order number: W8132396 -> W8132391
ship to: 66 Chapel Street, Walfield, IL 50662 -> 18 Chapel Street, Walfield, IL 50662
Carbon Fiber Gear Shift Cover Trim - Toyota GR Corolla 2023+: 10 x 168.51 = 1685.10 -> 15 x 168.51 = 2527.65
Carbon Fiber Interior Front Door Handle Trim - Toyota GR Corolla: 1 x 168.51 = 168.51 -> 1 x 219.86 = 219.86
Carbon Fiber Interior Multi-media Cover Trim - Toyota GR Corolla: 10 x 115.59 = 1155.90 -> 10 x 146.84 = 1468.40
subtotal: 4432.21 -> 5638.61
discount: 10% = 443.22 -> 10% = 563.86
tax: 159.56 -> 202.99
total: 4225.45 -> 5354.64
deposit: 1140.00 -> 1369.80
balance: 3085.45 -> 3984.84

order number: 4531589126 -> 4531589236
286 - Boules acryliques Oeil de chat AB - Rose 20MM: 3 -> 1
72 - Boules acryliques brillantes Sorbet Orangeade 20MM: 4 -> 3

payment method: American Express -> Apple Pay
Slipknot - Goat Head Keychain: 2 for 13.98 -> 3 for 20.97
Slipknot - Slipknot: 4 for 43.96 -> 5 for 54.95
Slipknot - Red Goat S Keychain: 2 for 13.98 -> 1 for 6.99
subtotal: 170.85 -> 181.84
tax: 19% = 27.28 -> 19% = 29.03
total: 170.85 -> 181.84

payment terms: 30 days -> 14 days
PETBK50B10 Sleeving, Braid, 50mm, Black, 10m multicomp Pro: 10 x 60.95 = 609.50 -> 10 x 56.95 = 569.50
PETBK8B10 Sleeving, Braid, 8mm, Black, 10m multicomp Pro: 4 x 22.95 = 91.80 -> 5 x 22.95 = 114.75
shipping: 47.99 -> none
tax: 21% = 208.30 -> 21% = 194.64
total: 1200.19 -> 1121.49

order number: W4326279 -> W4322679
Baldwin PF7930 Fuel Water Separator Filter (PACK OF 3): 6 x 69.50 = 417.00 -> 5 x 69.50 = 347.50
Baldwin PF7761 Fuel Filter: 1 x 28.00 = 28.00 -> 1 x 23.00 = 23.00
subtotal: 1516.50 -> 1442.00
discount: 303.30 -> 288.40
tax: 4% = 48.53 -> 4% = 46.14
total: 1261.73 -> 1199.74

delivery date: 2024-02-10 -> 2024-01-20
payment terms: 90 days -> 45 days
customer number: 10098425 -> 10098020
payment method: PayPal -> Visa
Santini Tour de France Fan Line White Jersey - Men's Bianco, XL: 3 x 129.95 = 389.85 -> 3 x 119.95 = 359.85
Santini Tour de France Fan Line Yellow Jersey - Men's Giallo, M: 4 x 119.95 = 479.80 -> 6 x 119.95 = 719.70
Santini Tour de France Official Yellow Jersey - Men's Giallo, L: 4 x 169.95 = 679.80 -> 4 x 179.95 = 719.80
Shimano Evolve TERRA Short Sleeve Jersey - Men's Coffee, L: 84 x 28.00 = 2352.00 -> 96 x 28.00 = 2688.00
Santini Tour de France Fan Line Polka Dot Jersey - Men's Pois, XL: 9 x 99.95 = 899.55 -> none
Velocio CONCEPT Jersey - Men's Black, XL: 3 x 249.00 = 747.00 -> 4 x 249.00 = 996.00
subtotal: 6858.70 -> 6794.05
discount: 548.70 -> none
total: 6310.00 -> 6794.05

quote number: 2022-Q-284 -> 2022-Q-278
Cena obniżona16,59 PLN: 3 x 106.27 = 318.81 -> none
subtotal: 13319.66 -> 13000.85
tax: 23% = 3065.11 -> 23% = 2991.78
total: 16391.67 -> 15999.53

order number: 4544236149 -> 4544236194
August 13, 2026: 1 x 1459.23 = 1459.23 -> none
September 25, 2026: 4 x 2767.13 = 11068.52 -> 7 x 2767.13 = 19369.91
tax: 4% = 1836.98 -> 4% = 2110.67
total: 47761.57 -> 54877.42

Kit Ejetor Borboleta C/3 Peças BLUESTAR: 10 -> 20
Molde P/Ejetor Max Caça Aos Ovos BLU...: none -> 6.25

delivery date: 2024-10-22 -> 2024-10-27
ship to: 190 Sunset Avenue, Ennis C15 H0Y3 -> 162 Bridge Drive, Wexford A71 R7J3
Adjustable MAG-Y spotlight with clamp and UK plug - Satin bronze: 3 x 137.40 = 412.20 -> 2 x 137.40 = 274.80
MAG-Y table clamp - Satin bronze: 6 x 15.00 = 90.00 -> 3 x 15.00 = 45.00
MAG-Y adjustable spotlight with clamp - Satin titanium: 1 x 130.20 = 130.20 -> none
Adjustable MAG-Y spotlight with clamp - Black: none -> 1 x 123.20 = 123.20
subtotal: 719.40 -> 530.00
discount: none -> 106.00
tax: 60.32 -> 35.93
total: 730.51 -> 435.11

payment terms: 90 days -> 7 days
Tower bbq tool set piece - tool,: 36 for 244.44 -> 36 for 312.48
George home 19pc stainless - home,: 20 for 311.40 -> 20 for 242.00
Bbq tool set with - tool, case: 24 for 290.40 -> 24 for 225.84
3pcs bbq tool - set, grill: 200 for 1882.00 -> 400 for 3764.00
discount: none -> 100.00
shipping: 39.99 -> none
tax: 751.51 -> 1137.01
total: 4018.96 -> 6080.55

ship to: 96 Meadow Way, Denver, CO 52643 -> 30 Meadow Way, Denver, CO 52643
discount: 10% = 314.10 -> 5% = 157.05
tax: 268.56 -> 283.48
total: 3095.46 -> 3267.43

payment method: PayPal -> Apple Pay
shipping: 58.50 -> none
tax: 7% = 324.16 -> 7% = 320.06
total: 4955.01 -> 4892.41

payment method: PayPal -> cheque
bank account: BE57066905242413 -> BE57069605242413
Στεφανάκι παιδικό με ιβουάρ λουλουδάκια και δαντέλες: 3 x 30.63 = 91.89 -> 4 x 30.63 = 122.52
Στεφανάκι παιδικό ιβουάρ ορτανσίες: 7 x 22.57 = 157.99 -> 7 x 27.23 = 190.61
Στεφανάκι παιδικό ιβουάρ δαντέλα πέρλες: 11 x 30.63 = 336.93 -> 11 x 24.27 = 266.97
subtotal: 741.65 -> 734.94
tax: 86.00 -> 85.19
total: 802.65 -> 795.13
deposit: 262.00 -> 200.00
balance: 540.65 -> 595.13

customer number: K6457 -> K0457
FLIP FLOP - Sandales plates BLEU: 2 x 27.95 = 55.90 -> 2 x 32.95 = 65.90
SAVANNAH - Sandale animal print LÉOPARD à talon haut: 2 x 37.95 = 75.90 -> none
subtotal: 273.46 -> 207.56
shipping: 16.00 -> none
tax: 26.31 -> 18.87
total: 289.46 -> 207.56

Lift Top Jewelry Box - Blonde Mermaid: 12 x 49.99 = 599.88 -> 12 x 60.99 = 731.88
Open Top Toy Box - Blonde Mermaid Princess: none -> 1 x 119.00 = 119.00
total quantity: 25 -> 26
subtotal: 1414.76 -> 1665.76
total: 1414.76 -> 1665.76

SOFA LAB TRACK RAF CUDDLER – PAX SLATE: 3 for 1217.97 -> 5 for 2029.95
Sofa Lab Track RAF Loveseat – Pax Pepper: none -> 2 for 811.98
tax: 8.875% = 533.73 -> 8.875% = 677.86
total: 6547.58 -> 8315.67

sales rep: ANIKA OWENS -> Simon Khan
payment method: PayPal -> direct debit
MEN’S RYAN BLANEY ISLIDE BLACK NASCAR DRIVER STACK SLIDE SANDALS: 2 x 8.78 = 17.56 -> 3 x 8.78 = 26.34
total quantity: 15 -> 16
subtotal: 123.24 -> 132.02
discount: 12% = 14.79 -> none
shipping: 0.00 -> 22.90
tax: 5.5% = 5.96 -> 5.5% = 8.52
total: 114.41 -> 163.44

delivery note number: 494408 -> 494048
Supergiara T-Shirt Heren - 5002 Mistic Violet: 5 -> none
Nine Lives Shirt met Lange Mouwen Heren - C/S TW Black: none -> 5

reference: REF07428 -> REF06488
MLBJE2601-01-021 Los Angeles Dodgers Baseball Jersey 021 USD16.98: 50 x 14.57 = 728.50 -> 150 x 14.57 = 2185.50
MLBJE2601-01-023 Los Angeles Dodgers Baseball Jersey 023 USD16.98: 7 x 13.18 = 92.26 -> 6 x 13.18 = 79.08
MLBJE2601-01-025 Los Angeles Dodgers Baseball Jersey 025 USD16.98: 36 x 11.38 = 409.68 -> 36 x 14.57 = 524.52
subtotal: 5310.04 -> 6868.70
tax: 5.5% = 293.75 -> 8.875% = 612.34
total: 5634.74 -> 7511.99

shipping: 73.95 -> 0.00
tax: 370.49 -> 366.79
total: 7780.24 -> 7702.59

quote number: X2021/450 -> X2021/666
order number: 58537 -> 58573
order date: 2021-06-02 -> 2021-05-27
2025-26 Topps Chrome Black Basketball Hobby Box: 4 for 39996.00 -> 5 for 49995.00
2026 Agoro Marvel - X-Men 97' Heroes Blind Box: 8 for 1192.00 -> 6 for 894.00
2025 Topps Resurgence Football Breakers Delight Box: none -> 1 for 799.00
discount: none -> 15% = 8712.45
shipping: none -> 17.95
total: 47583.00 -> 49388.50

◆ **How to complete this task**:
Tally how many lines of the records hold the word "order". Answer with the number only.

◆ **Your solution**:
6